朝涼

060:逢

「お待たせしました……!」
 最後の客が観光客だったためか、なかなか帰らず、そのため片付けやレジ締めや掃除など、業務全てがズレていった。なるべく早くと動いたがそれでも気がついたら日付が変わっていて。
 バイト前、黒崎からバイト後に会いたいと連絡が来た時には驚きと共に喜びがあったのだが、今はただ申し訳ない気持ちしかない。バイト中だったが故に連絡も取れず、一分でも早く終わらせるしか白石が出来ることはなかった。
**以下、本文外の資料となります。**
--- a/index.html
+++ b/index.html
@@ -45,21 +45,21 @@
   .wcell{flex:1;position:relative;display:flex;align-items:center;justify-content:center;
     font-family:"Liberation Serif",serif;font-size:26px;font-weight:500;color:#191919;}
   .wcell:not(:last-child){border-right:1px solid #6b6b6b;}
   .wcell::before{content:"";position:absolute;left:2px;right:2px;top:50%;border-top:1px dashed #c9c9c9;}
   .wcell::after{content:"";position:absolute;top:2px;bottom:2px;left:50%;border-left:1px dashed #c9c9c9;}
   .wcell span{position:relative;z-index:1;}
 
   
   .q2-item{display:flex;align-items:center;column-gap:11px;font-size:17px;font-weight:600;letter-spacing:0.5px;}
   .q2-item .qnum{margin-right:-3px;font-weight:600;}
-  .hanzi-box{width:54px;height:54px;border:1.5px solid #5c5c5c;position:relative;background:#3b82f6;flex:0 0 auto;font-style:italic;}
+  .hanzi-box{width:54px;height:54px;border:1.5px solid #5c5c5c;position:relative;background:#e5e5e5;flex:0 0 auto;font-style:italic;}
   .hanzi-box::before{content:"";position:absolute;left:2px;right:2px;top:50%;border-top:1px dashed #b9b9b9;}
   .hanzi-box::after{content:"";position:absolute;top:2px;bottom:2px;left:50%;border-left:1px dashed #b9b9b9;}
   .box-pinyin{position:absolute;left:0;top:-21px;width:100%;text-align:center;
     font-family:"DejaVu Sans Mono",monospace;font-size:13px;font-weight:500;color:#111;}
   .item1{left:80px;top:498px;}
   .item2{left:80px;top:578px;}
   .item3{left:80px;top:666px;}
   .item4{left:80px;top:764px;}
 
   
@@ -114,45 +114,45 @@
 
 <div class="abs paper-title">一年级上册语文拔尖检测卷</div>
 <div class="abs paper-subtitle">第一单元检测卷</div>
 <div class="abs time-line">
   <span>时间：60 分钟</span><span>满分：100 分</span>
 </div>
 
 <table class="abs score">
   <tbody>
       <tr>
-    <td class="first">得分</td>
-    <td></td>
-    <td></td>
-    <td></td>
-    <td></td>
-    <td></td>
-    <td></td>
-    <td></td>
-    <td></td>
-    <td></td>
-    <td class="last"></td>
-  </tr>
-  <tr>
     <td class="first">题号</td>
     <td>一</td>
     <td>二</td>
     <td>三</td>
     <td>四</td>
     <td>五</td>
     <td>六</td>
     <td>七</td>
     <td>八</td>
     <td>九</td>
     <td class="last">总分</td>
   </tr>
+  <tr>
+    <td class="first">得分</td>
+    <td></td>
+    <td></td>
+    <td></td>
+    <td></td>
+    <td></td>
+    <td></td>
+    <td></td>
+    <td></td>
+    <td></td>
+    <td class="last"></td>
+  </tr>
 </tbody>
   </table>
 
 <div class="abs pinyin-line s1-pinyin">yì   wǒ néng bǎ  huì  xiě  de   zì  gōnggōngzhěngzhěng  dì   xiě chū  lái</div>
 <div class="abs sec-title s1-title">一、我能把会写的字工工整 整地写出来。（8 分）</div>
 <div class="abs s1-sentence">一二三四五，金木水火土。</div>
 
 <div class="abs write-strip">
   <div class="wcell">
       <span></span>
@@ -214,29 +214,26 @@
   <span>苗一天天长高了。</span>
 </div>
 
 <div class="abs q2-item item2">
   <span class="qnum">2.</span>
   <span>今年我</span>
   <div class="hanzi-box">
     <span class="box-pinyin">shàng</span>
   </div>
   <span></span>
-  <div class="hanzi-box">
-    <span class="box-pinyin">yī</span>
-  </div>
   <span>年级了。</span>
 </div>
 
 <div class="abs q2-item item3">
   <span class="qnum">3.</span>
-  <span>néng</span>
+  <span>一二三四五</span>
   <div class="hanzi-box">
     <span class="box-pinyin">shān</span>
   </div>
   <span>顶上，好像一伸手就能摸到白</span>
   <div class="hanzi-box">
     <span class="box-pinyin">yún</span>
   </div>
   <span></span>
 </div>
 裏口から外に出ると、腰ほどの高さの柵に軽く腰掛けた黒崎を見つけ駆け寄った。
「すみません、バイト長引いて……連絡も取れんくて」
「突然時間が欲しいと言ったのはこっちだから」
 並んで歩く先は、黒崎のマンション方向。少しずつ春の気配が遠ざかる夜は、それでもまだ肌寒い。さきほどまで暖かい店内にいたからこそ、余計に寒暖差を感じてふるりと身体を震わせた。
「寒い?」
「ちょっとだけ」
「早く帰ろうか」
 白石の背中を押す黒崎の掌が温かくてほっとしながらも、間近にある横顔を見て言い知れない不安が湧き上がる。
 今まで一度も、こんなこと無かった。
 案外律儀な人で、約束は数日前に取り付ける人だ。こちらからの当日突発の約束を弾く人ではないが、黒崎から動く場合はいつもそう。
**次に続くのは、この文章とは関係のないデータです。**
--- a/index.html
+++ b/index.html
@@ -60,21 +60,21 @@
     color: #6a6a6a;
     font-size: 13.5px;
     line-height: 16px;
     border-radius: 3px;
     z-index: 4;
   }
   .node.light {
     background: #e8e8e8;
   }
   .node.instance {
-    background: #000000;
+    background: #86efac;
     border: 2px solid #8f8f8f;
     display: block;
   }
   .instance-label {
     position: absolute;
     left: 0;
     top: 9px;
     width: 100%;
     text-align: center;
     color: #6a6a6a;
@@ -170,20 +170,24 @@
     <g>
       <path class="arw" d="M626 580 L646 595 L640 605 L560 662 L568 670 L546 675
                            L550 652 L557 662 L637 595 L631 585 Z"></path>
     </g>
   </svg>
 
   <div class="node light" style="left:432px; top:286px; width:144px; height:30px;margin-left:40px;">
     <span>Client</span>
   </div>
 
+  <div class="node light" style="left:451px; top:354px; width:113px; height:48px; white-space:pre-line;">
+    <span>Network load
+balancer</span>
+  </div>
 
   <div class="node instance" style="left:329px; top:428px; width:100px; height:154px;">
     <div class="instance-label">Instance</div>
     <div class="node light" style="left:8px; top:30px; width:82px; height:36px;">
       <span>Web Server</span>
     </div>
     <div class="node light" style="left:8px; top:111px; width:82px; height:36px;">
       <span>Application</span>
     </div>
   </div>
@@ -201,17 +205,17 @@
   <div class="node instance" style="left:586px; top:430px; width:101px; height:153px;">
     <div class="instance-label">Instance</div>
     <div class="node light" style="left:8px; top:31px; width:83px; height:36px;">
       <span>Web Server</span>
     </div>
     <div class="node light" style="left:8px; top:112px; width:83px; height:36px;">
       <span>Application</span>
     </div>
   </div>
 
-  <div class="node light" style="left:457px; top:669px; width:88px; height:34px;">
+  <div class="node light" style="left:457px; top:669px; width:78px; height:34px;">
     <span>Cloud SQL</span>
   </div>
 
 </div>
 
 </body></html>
 だからこそ、突発的な約束が嬉しい気持ちが芽生えたのだが、実際顔を合わせると黒崎の様子の違いが気になってしまった。
「何かありました?」
 見上げ、問いかけると黒崎はしばしじっと白石を見た後に口を開いた。
「いや。――無くさせた、のほうが正しい」
「……?」
 真意の判らない言葉。どう返答を返していいのか判らない白石に、黒崎は腕を伸ばして自転車を支える左腕を取って繋いだ。
「君が好きだということだ」
「……っ」
 突然の言葉に足を止めかける白石を、黒崎が腕を引っ張り誘導する。なんとか足を動かすが、思考は鈍くしか回転してくれない。顔に集まる熱と思考を冷たい空気で下げながら、握られた左指に力を込めた。……恥ずかしいだけであって、嫌ではないのだと伝わってくれると信じて。
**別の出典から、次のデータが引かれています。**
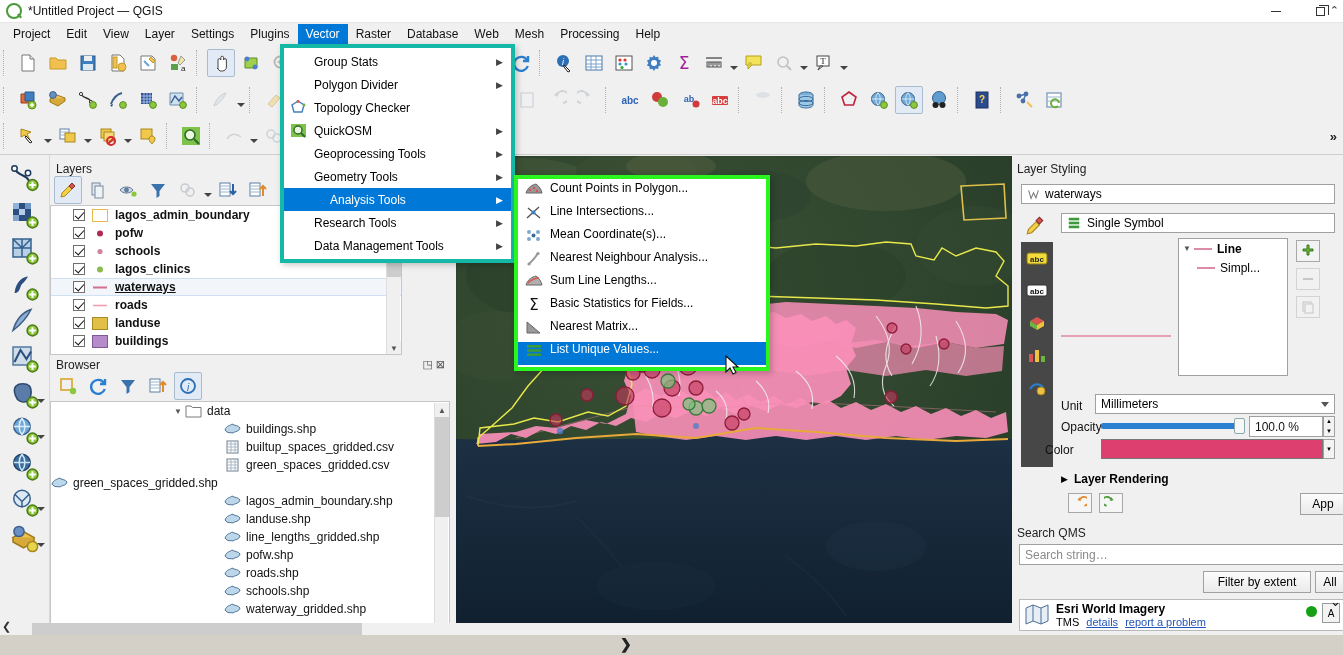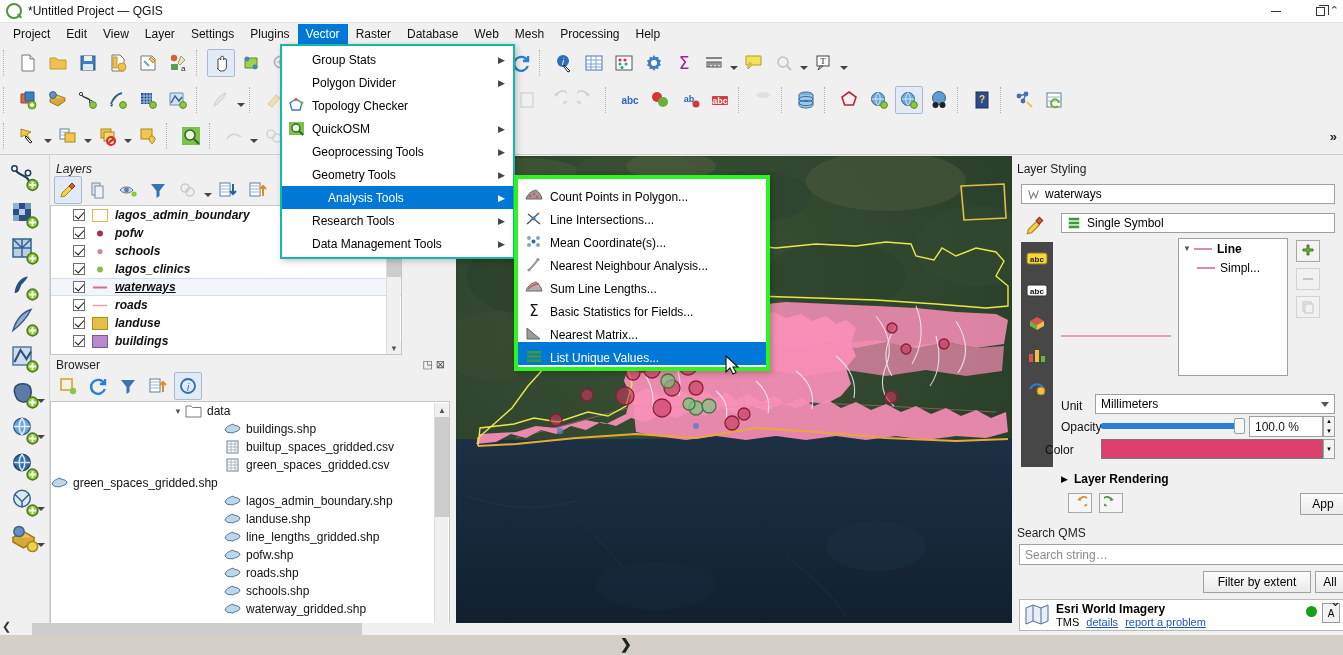--- a/index.html
+++ b/index.html
@@ -88,21 +88,21 @@
   #lefttb .lbtn .caret2 { position: absolute; right: 1px; bottom: 10px; }
   #lefttb .lbtn .caret2::after { content: ""; display: block; border-left: 4px solid transparent; border-right: 4px solid transparent; border-top: 4px solid #444; }
 
   
   .panel-title {
     height: 17px; display: flex; align-items: center; font-size: 12px; color: #222;
     padding-left: 6px; background: #f0f0f0;
   }
   .panel-title .pbtns { margin-left: auto; display: flex; gap: 3px; padding-right: 5px; color: #555; font-size: 11px; }
 
-  #layers-panel { position: absolute; left: 50px; top: 160px; width: 400px; height: 195px; background: #f0f0f0; font-style: italic; }
+  #layers-panel { position: absolute; left: 50px; top: 160px; width: 400px; height: 195px; background: #f0f0f0; }
   #layers-toolbar { height: 26px; display: flex; align-items: center; padding-left: 3px; }
   #layers-list {
     position: absolute; left: 0; top: 45px; width: 352px; height: 150px;
     background: #fff; border: 1px solid #c6c6c6; overflow: hidden;
   }
   .layer-row { height: 18px; display: flex; align-items: center; padding-left: 22px; font-size: 12px; }
   .layer-row.selected { background: #f2f6fb; border-top: 1px solid #cfe0f2; border-bottom: 1px solid #cfe0f2; }
   .lchk {
     width: 12px; height: 12px; border: 1px solid #707070; background: #fff; margin-right: 7px;
     position: relative; flex: 0 0 auto;
@@ -164,33 +164,33 @@
   #qms { position: absolute; left: 1013px; top: 524px; width: 330px; height: 111px; background: #f0f0f0; }
   .btn {
     height: 22px; border: 1px solid #a0a0a0; background: linear-gradient(#fcfcfc,#eaeaea);
     display: flex; align-items: center; justify-content: center; padding: 0 7px; font-size: 12px;
   }
   .textin { height: 21px; background: #fff; border: 1px solid #a0a0a0; display:flex; align-items:center; padding-left:5px; font-size:12px; color:#8a8a8a; }
 
   
   #vector-menu {
     position: absolute; left: 280px; top: 44px; width: 235px; background: #fff;
-    border: 2px solid #14b8a6; box-shadow: 2px 2px 6px rgba(0,0,0,.22); z-index: 60; padding: 2px 0;
+    border: 4px solid #14b8a6; box-shadow: 2px 2px 6px rgba(0,0,0,.22); z-index: 60; padding: 2px 0;
   }
   .vm-item { height: 23px; display: flex; align-items: center; font-size: 12px; padding-left: 6px; position: relative; }
   .vm-item.hl { background: #0078d7; color: #fff; gap: 16px; }
   .vm-item .vicon { width: 18px; height: 16px; margin-right: 6px; flex: 0 0 auto; }
   .vm-item .sub { position: absolute; right: 8px; font-size: 9px; color: #444; }
   .vm-item.hl .sub { color: #fff; }
 
   #analysis-submenu {
     position: absolute; left: 514px; top: 175px; width: 256px; background: #fff;
     border: 4px solid #2bf51f; box-shadow: 2px 2px 6px rgba(0,0,0,.22); z-index: 70; padding: 2px 0;
   }
-  .as-item { height: 23px; display: flex; align-items: flex-end; font-size: 12px; padding-left: 6px; }
+  .as-item { height: 23px; display: flex; align-items: flex-start; font-size: 12px; padding-left: 6px; }
   .as-item.hl { background: #0078d7; color: #fff; }
   .as-item .aicon { width: 20px; height: 17px; margin-right: 6px; flex: 0 0 auto; display: flex; align-items: center; justify-content: center; }
 
   #cursor { position: absolute; left: 725px; top: 355px; z-index: 90; }
 
   
   #statusbar { position: absolute; left: 0; bottom: 0; width: 1343px; height: 20px; background: #d4d0c8; }
   #hscroll-left { position: absolute; left: 12px; bottom: 20px; width: 1000px; height: 12px; background: #f0f0f0; }
   #hscroll-left .thumb { position: absolute; left: 20px; top: 0; width: 330px; height: 12px; background: #cdcdcd; }
   .edge-arrow { position: absolute; font-size: 11px; color: #333; }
 何かが、あったのだろう。そしてそれを白石に伝える気はなくて。
 それは意地が悪いだとかそんなことじゃなくて、黒崎は白石に甘えたということだ。何かがあったこを隠さずに、拠り所にしてくれた。
 何があったのか、聞きたい気持ちはあるけれど無理に聞くことではない、と言葉を飲み込み代わりに黒崎に向かって笑みを向ける。
「俺も……俺も、黒崎さんのことが、好きです」
 二度目であっても照れはあり、けれど伝えたい気持ちのまま口にすると、肩から力を抜いた黒崎も、小さく笑ってくれる。その表情を見て、言ってよかったと、心から思いほっとした。